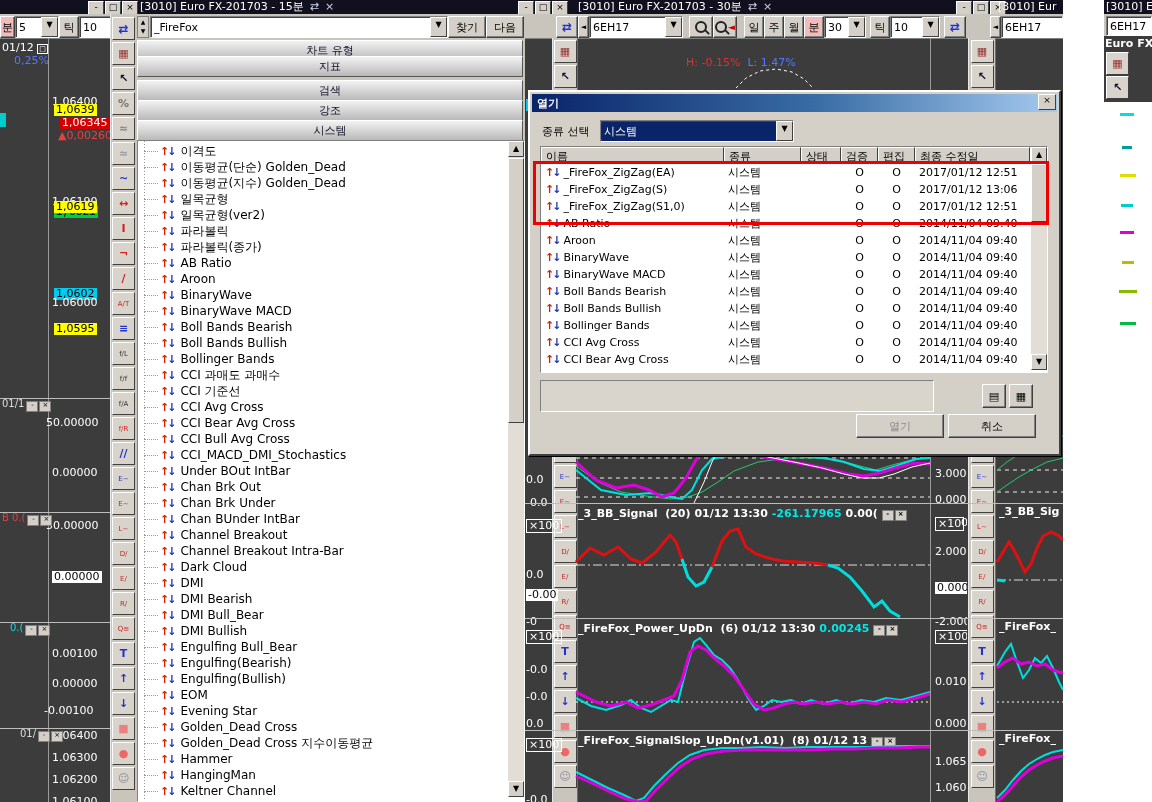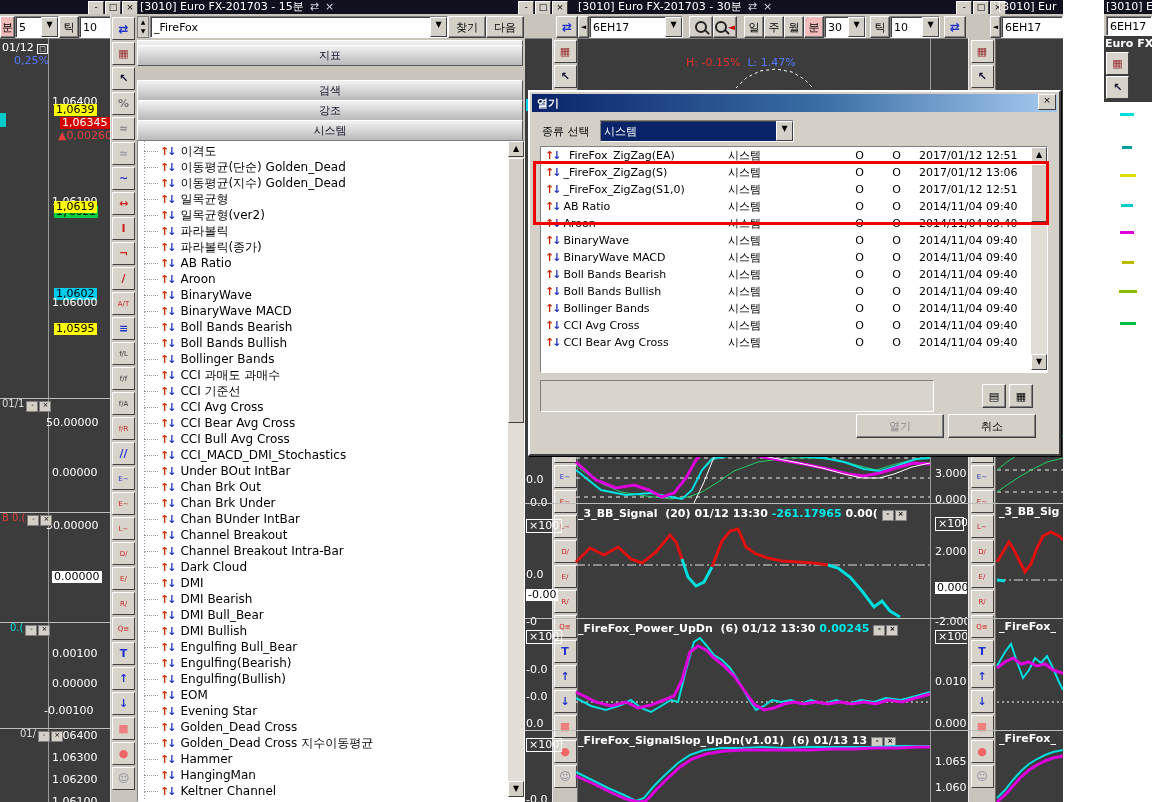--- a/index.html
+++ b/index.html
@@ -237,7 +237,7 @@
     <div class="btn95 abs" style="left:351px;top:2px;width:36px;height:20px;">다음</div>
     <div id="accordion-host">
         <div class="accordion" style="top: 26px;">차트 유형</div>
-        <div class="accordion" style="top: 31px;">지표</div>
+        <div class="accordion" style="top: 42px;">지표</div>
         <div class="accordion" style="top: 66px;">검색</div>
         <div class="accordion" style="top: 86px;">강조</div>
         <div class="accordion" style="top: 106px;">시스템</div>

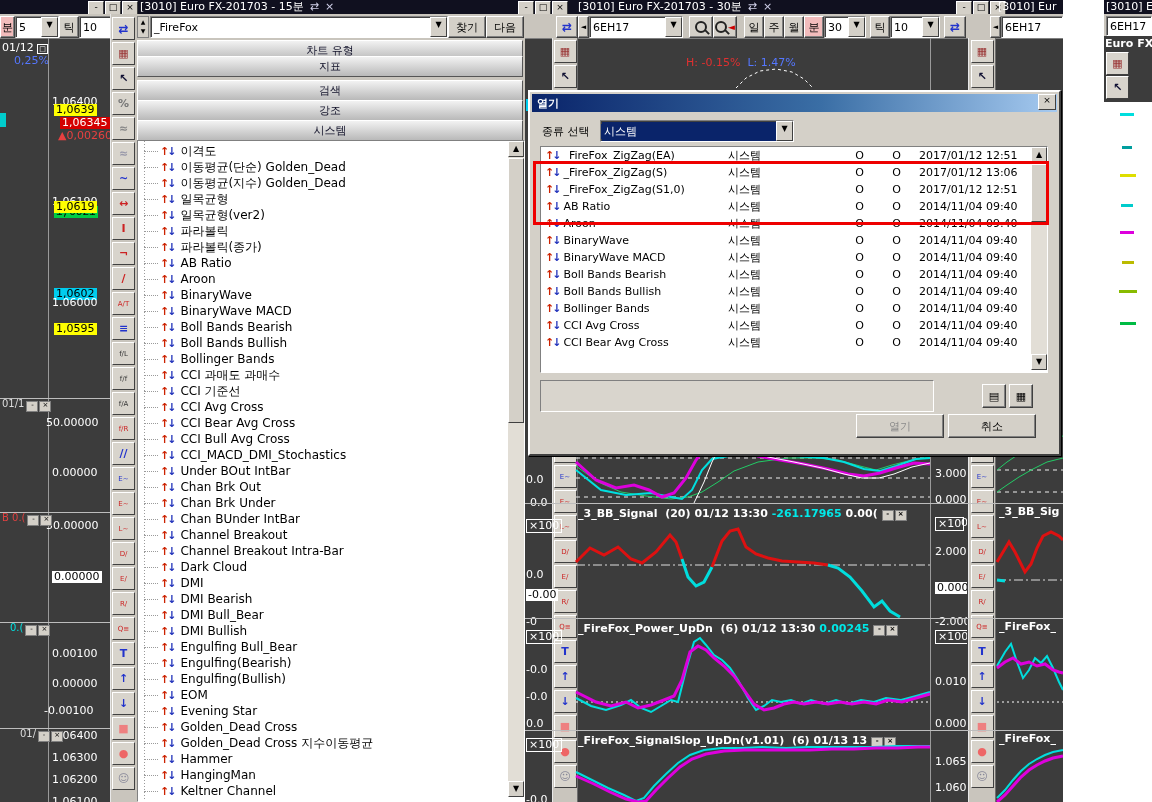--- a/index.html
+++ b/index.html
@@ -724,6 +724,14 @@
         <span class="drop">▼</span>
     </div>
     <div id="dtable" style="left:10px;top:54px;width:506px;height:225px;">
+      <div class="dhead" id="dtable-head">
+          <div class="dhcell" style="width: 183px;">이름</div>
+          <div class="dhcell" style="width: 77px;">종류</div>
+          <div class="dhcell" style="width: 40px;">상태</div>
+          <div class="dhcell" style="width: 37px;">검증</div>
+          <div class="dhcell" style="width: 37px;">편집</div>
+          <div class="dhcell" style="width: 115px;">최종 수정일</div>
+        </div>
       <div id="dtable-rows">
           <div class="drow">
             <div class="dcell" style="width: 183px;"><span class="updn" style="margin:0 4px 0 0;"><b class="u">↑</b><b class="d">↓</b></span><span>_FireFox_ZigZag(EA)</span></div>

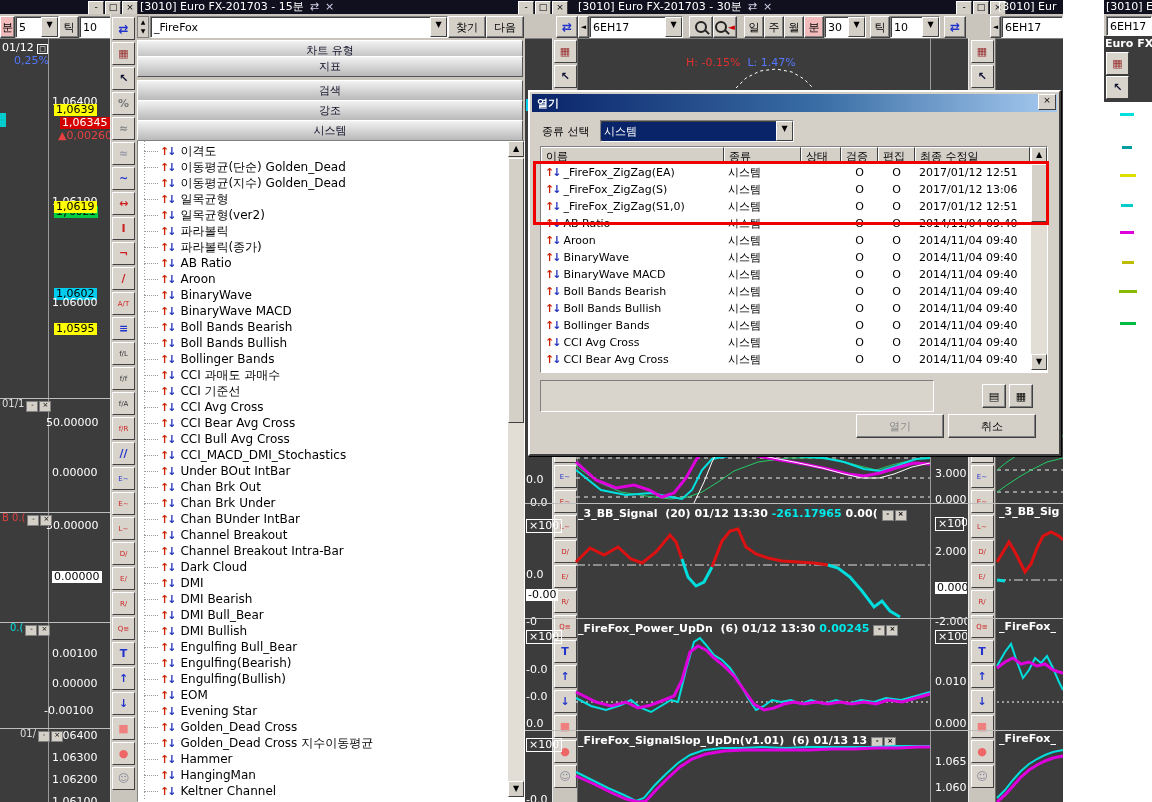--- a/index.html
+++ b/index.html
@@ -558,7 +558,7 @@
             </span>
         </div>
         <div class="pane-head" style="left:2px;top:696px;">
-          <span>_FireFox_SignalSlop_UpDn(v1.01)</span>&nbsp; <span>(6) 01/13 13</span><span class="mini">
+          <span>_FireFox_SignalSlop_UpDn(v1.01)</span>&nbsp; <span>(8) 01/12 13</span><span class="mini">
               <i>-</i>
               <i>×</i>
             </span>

════════════════

> The problem
In the listing above, find the lines holding the word "mini" and copy them.

> Response to this task
-          <span>_FireFox_SignalSlop_UpDn(v1.01)</span>&nbsp; <span>(6) 01/13 13</span><span class="mini">
+          <span>_FireFox_SignalSlop_UpDn(v1.01)</span>&nbsp; <span>(8) 01/12 13</span><span class="mini">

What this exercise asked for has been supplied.